Avec Marie-Josèphe Rancon
Être la première génération de parents à faire face au livre numérique représente un défi… passionnant ! Mode d’emploi avec Marie-Josèphe Rancon, orthophoniste, pour comprendre ce que modifie l’arrivée de ce nouveau compagnon de route.
Avec les livres papier, la chose allait de soi. Une couverture, des pages numérotées… : l’espace pour l’histoire était immuable et clairement défini. Avec les livres numériques, la réception du texte est différente. “Ce support joue sur le scrolling, l’horizontalité et la verticalité mais aussi, via les animations, avec les notions d’apparition/disparition. Sans compter les hyperliens…”, analyse Marie-Josèphe Rancon. Avec les livres numériques, le mouvement prime ! D’où l’importance, selon l’orthophoniste, d’effectuer une sorte de travail préparatoire à la découverte du livre numérique. “Avant de lire, estime l’orthophoniste, il faut s’organiser. L’enfant et le parent doivent s’interroger sur la façon dont ils vont cheminer dans l’objet. Il est donc nécessaire de commencer par une phase de découverte de l’organisation. Certains enfants vont trouver tout de suite. D’autres vont chercher un peu plus longtemps.” Dans tous les cas, l’accompagnement parental dans cette phase d’approche est déterminant.

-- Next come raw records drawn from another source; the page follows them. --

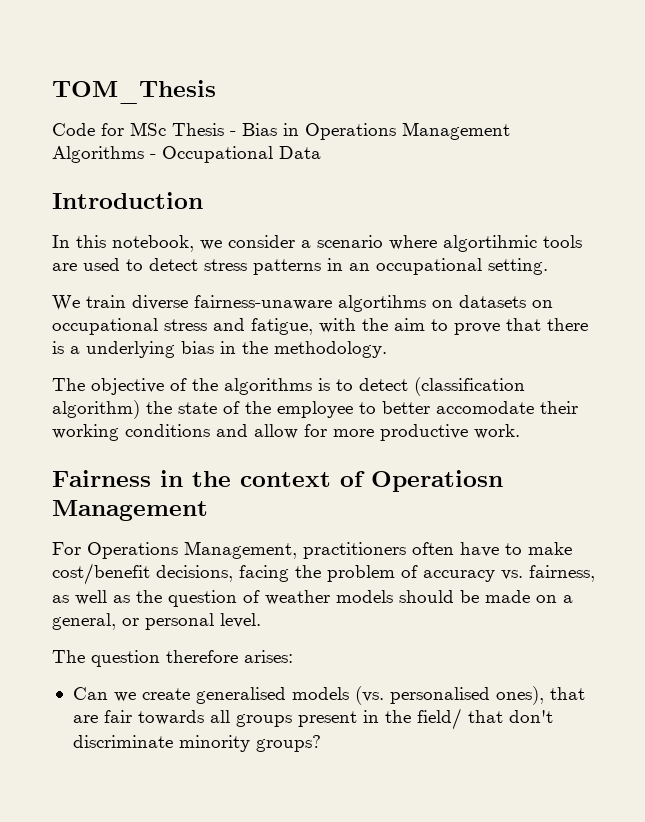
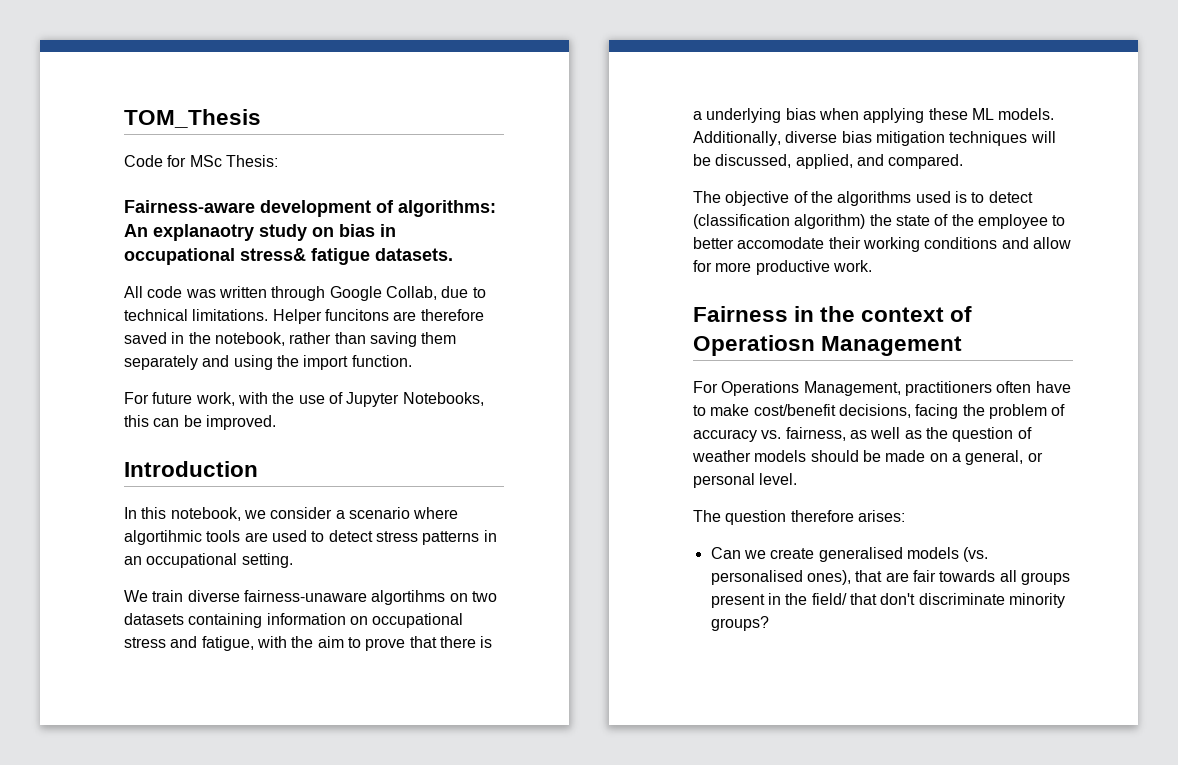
- Code for MSc Thesis - Bias in Operations Management Algorithms - Occupational Data
+ Code for MSc Thesis:
+ Fairness-aware development of algorithms: An explanaotry study on bias in occupational stress& fatigue datasets.
+ All code was written through Google Collab, due to technical limitations. Helper funcitons are therefore saved in the notebook, rather than saving them separately and using the import function.
+ For future work, with the use of Jupyter Notebooks, this can be improved.
- We train diverse fairness-unaware algortihms on datasets on occupational stress and fatigue, with the aim to prove that there is a underlying bias in the methodology.
+ We train diverse fairness-unaware algortihms on two datasets containing information on occupational stress and fatigue, with the aim to prove that there is a underlying bias when applying these ML models. Additionally, diverse bias mitigation techniques will be discussed, applied, and compared.
- The objective of the algorithms is to detect (classification algorithm) the state of the employee to better accomodate their working conditions and allow for more productive work.
+ The objective of the algorithms used is to detect (classification algorithm) the state of the employee to better accomodate their working conditions and allow for more productive work.

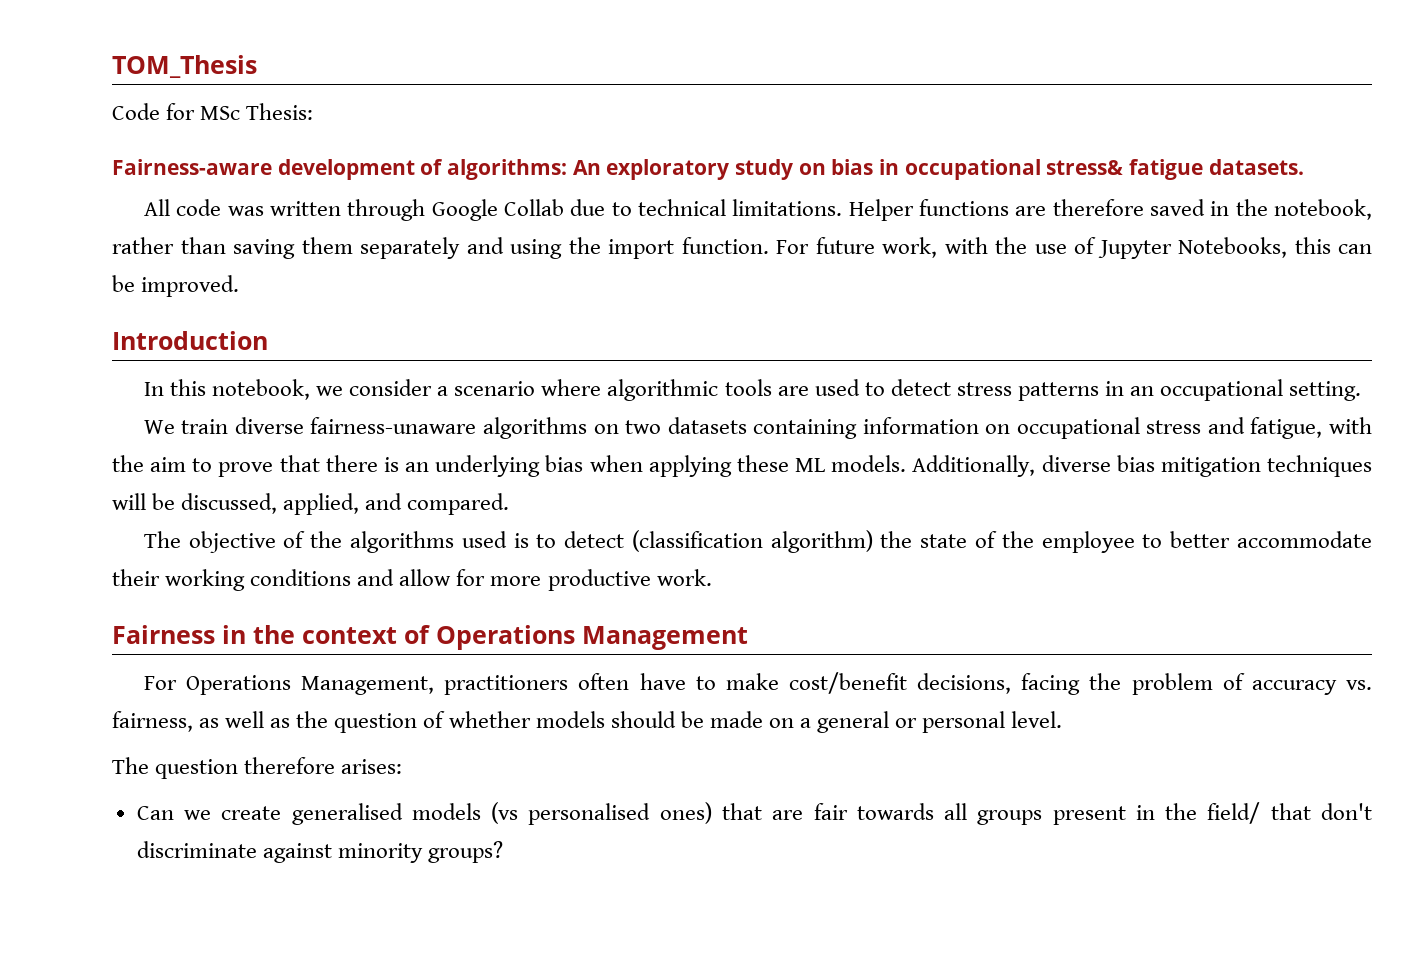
- Fairness-aware development of algorithms: An explanaotry study on bias in occupational stress& fatigue datasets.
+ Fairness-aware development of algorithms: An exploratory study on bias in occupational stress& fatigue datasets.
- All code was written through Google Collab, due to technical limitations.
+ All code was written through Google Collab due to technical limitations.
- Helper funcitons are therefore saved in the notebook, rather than saving them separately and using the import function.
- For future work, with the use of Jupyter Notebooks, this can be improved.
+ Helper functions are therefore saved in the notebook, rather than saving them separately and using the import function. For future work, with the use of Jupyter Notebooks, this can be improved.
- In this notebook, we consider a scenario where algortihmic tools are used to detect stress patterns in an occupational setting.
+ In this notebook, we consider a scenario where algorithmic tools are used to detect stress patterns in an occupational setting.
- We train diverse fairness-unaware algortihms on two datasets containing information on occupational stress and fatigue, with the aim to prove that there is a underlying bias when applying these ML models.
+ We train diverse fairness-unaware algorithms on two datasets containing information on occupational stress and fatigue, with the aim to prove that there is an underlying bias when applying these ML models.
- The objective of the algorithms used is to detect (classification algorithm) the state of the employee to better accomodate their working conditions and allow for more productive work.
+ The objective of the algorithms used is to detect (classification algorithm) the state of the employee to better accommodate their working conditions and allow for more productive work.
- Fairness in the context of Operatiosn Management
+ Fairness in the context of Operations Management
- For Operations Management, practitioners often have to make cost/benefit decisions, facing the problem of accuracy vs. fairness, as well as the question of weather models should be made on a general, or personal level.
+ For Operations Management, practitioners often have to make cost/benefit decisions, facing the problem of accuracy vs. fairness, as well as the question of whether models should be made on a general or personal level.
- Can we create generalised models (vs. personalised ones), that are fair towards all groups present in the field/ that don't discriminate minority groups?
+ Can we create generalised models (vs personalised ones) that are fair towards all groups present in the field/ that don't discriminate against minority groups?

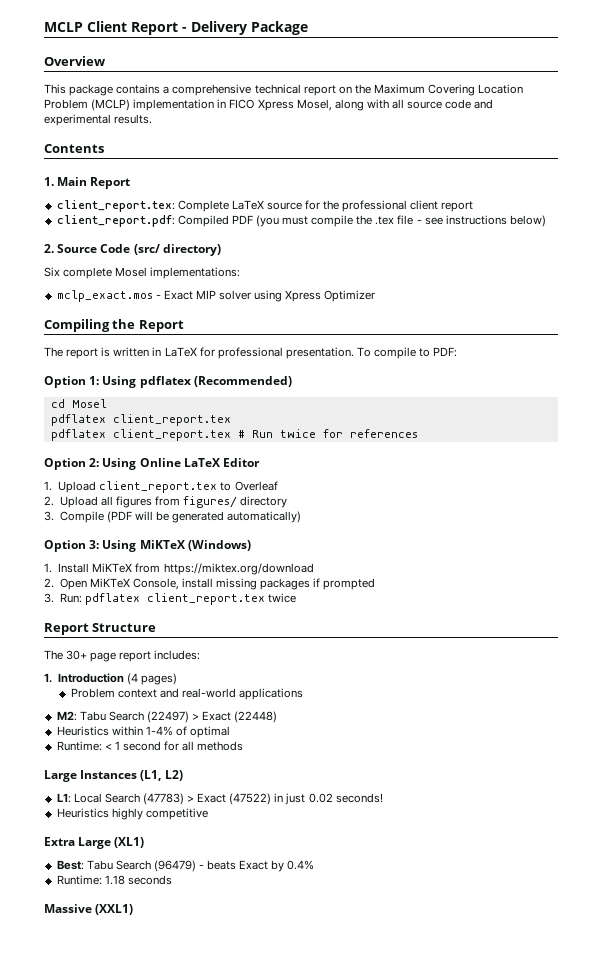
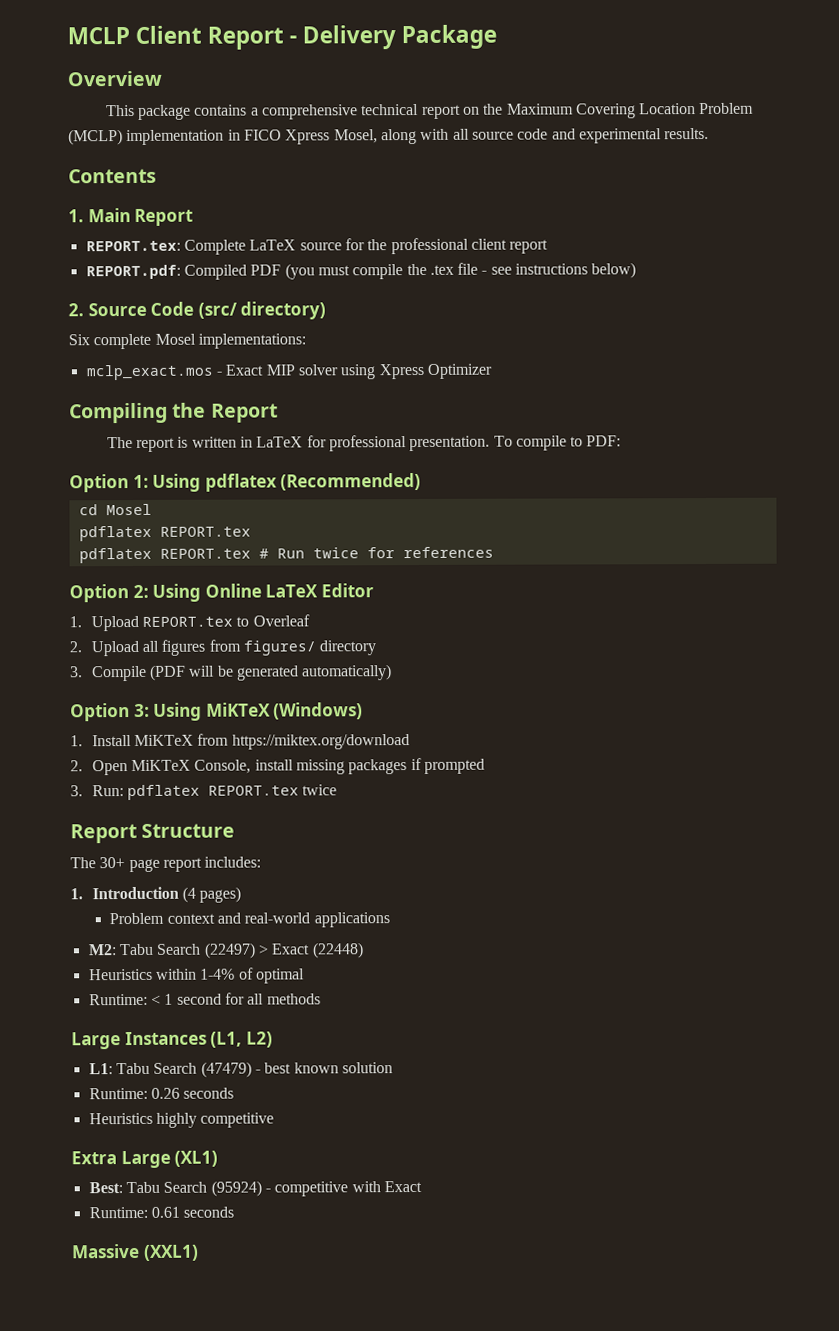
- client_report.tex: Complete LaTeX source for the professional client report
+ REPORT.tex: Complete LaTeX source for the professional client report
- client_report.pdf: Compiled PDF (you must compile the .tex file - see instructions below)
+ REPORT.pdf: Compiled PDF (you must compile the .tex file - see instructions below)
  cd Mosel
- pdflatex client_report.tex
- pdflatex client_report.tex # Run twice for references
+ pdflatex REPORT.tex
+ pdflatex REPORT.tex # Run twice for references
- 1. Upload client_report.tex to Overleaf
+ 1. Upload REPORT.tex to Overleaf
- 3. Run: pdflatex client_report.tex twice
+ 3. Run: pdflatex REPORT.tex twice
- L1: Local Search (47783) > Exact (47522) in just 0.02 seconds!
+ L1: Tabu Search (47479) - best known solution
+ Runtime: 0.26 seconds
- Best: Tabu Search (96479) - beats Exact by 0.4%
- Runtime: 1.18 seconds
+ Best: Tabu Search (95924) - competitive with Exact
+ Runtime: 0.61 seconds

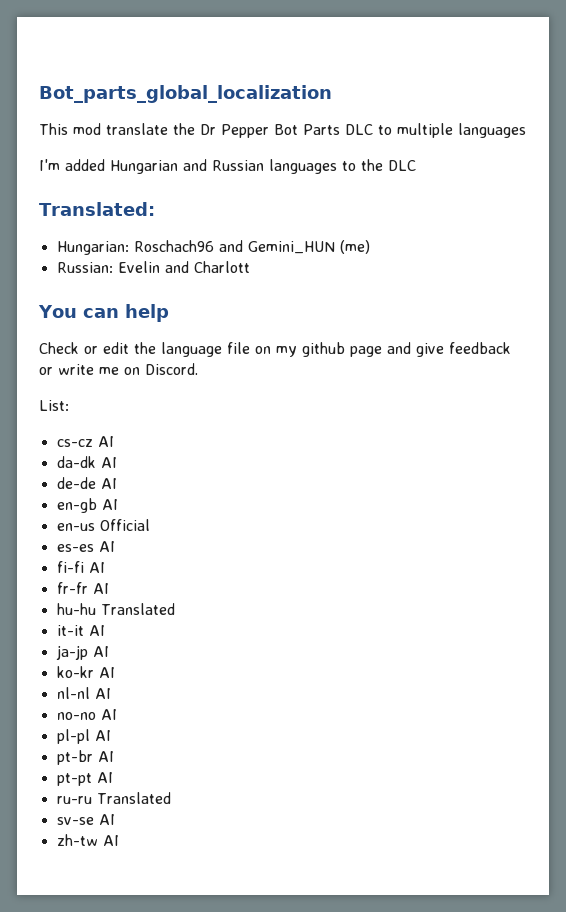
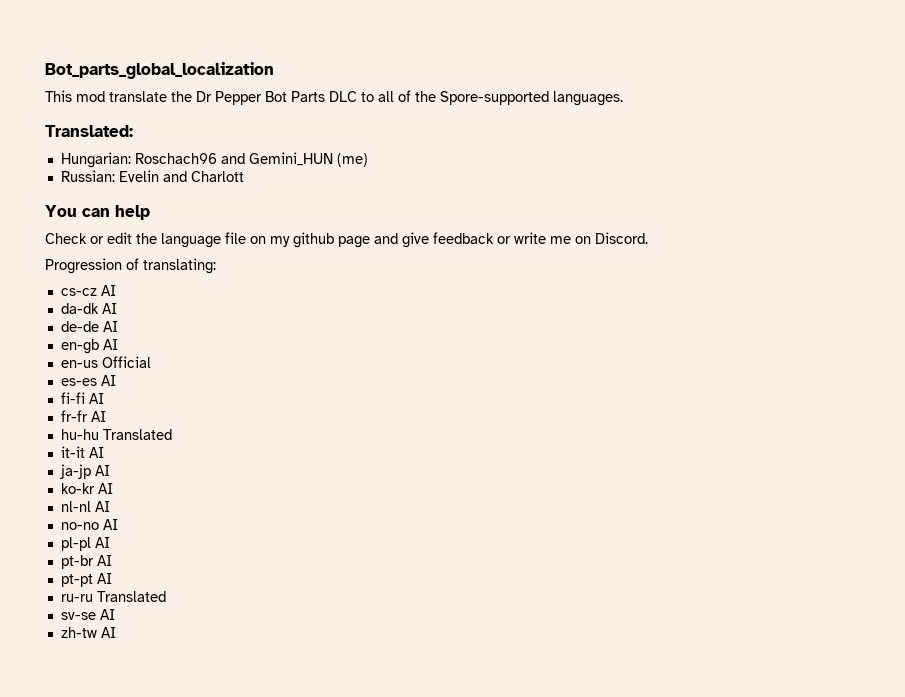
- This mod translate the Dr Pepper Bot Parts DLC to multiple languages
- I'm added Hungarian and Russian languages to the DLC
+ This mod translate the Dr Pepper Bot Parts DLC to all of the Spore-supported languages.
- List:
+ Progression of translating:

Les livres papier induisent une lecture linéaire en continu. Celle-ci met au travail les régions du langage, de la lecture et de la mémorisation (les zones pariétales, temporales et occipitales du cerveau). “Les livres numériques, eux, supposent une lecture fragmentaire, remarque Marie-Josèphe Rancon. Ils vont donc solliciter en plus la zone frontale, qui correspond à la prise de décision rapide.” Alors que dans les livres papier, l’information est spatialisée, avec les livres numériques, il va falloir chercher, faire des allers-retours. “Or, il faut être capable de gérer cela, souligne-t-elle. Ce n’est pas évident pour un enfant qui apprend à lire, il doit donc être accompagné. Mais une fois cette dimension acquise, il devient davantage acteur de sa lecture et acquiert plus d’autonomie.”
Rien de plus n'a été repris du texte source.